Current Events International Health Care Systems

Health care crisis in Spain?

Due to its recent economic woes, Spain has imposed a number of austerity measures including significant cuts to social services and health care.  The Economist reports that “expenditure was reduced by 13.7% in 2012 and by 16.2% in 2013 (including social services). Some regions imposed additional cuts as high as 10%.”

Cuts to health care spending occurred along two dimensions: excluding more people from the public health system, and increasing cost sharing for those who have access.  On the first dimension, government decided in 2012 that it will not provide any of the estimated 873,000 non-registered immigrants with non-emergency health care.  Secondly, individuals with severe diseases, such as Hepatitis C and some cancers, are now required “…to pay for part of the medication.  This has led to more people not taking the medicines they need but feel they cannot afford.”

More cost sharing is a good thing when it reduces unnecessary utilization.  However, increased cost sharing and decreased access to care can also decrease public health.  After Greece enacted austerity measures, the country experienced “dramatic increases in HIV, mental illness, TB and the return of malaria…The price tag of controlling a TB outbreak in New York City in the 1990s, a whopping $1.2 billion, proved the value of prevention, which would have cost an estimated one-tenth of that, and saved much misery in the process.”
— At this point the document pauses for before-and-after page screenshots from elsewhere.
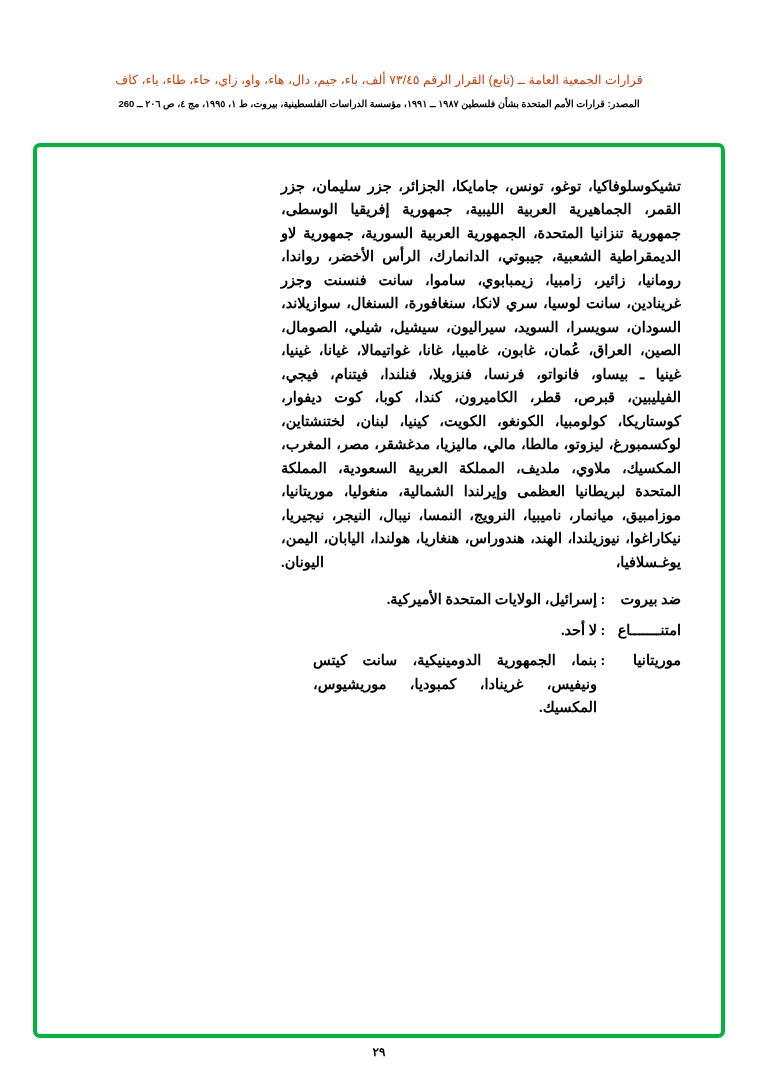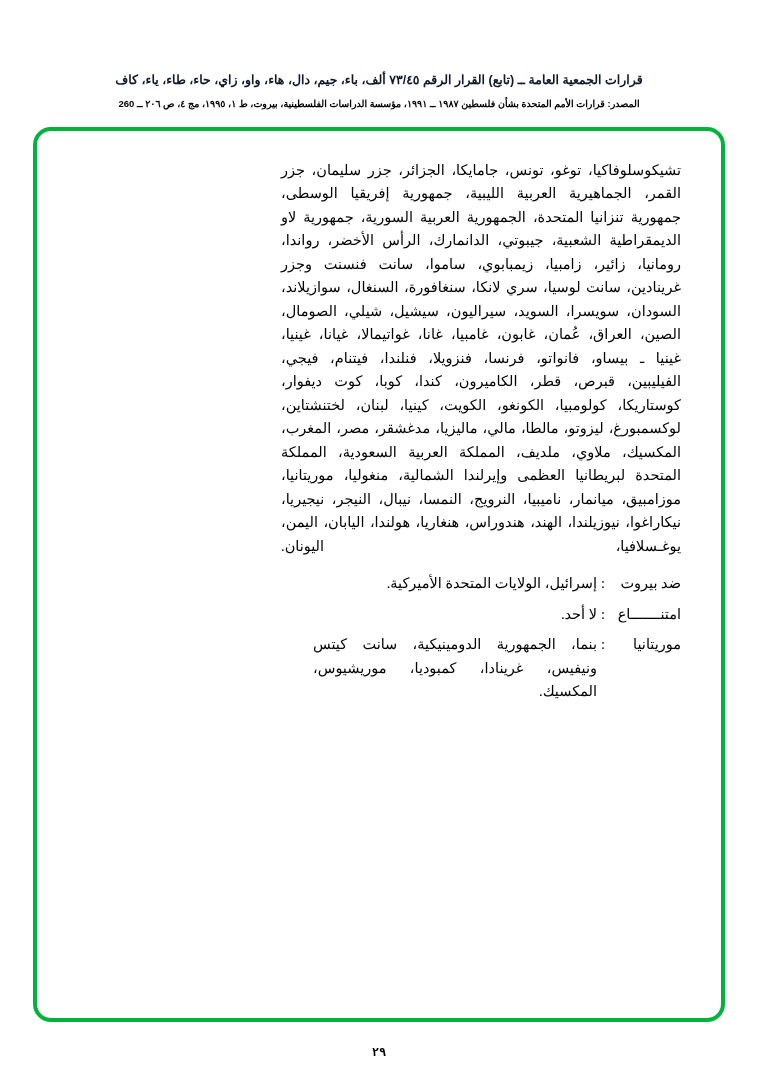--- a/index.html
+++ b/index.html
@@ -33,12 +33,12 @@
 
   .header-title {
     font-family: "Liberation Sans", sans-serif;
-    font-weight: bold;
+    font-weight: normal;
     font-size: 12.5px;
     letter-spacing: 0px;
     line-height: 1.4;
     direction: rtl;
-    color: #0f172a;
+    color: #c2410c;
   }
 
   .header-source {

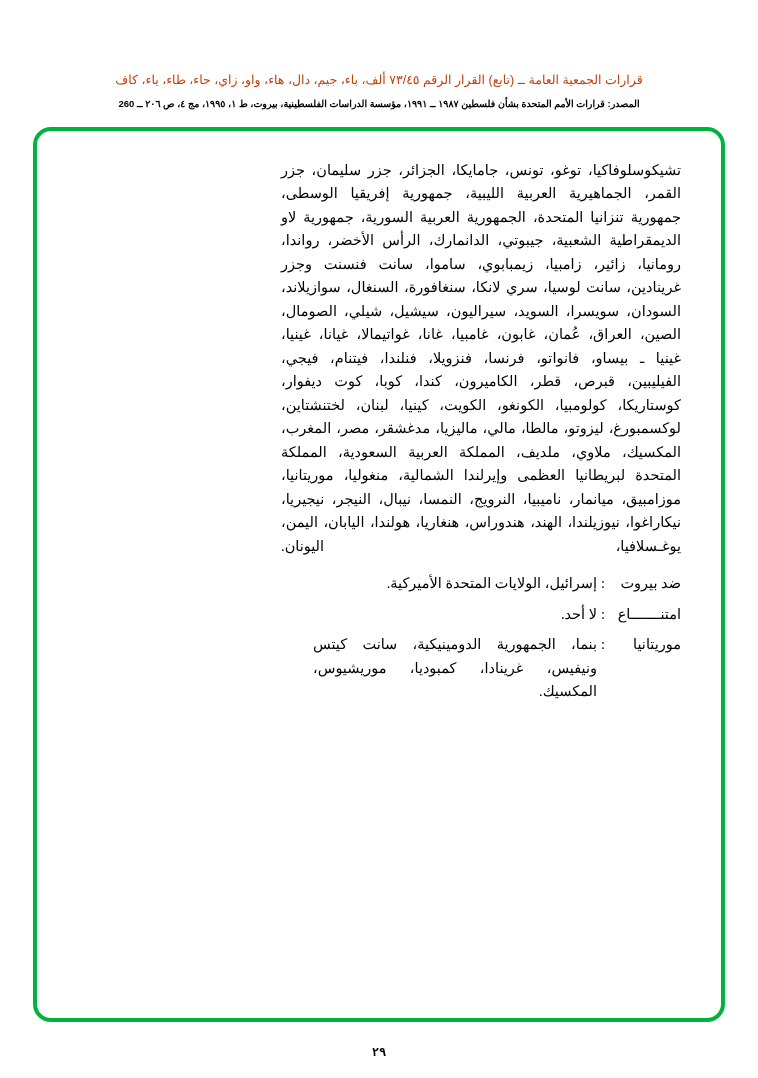--- a/index.html
+++ b/index.html
@@ -53,14 +53,15 @@
 
   .frame {
     position: absolute;
-    top: 127px;
+    top: 143px;
     left: 33px;
     width: 692px;
     height: 895px;
     border: 4px solid #00b33c;
-    border-radius: 18px;
+    border-radius: 7px;
     box-sizing: border-box;
     background: #ffffff;
+    font-weight: bold;
   }
 
   .content {

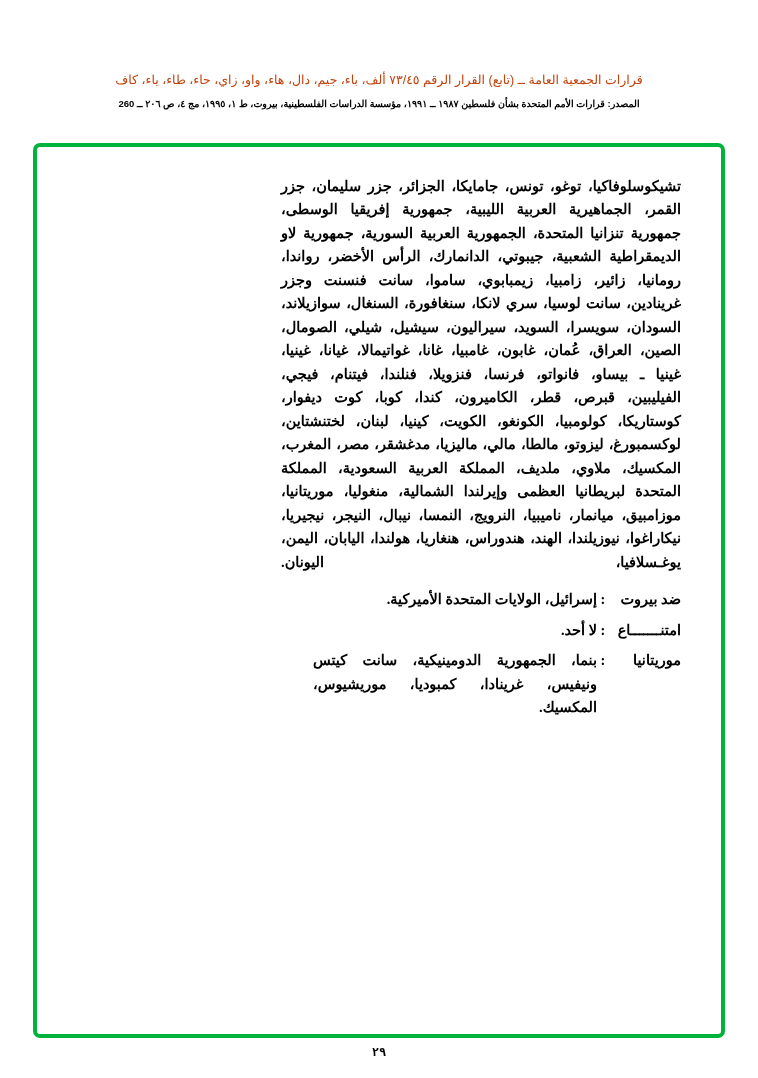--- a/index.html
+++ b/index.html
@@ -129,7 +129,7 @@
     left: 0;
     width: 758px;
     text-align: center;
-    font-family: Liberation Mono, monospace;
+    font-family: Liberation Serif, serif;
     font-weight: bold;
     font-size: 12px;
     color: #000;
Due to the high externalities, covering health care cost for deadly contagious diseases not only improves health, but also can be net cost saving.  For other non-contagious diseases—such as cancer treatments—your preferences for the correct amount of redistribution between wealthy individuals and sick individuals will determine whether you believe the increased cost-sharing for non-contagious diseases is good policy.

 

1 Comment

  1. “Cuts to health care spending occurred along two dimensions: excluding more people from the public health system, and increasing cost sharing for those who have access.”

    Withdraw benefits? Make people pay more? Darn those greedy insurance companies, anyway.

    Oh, wait.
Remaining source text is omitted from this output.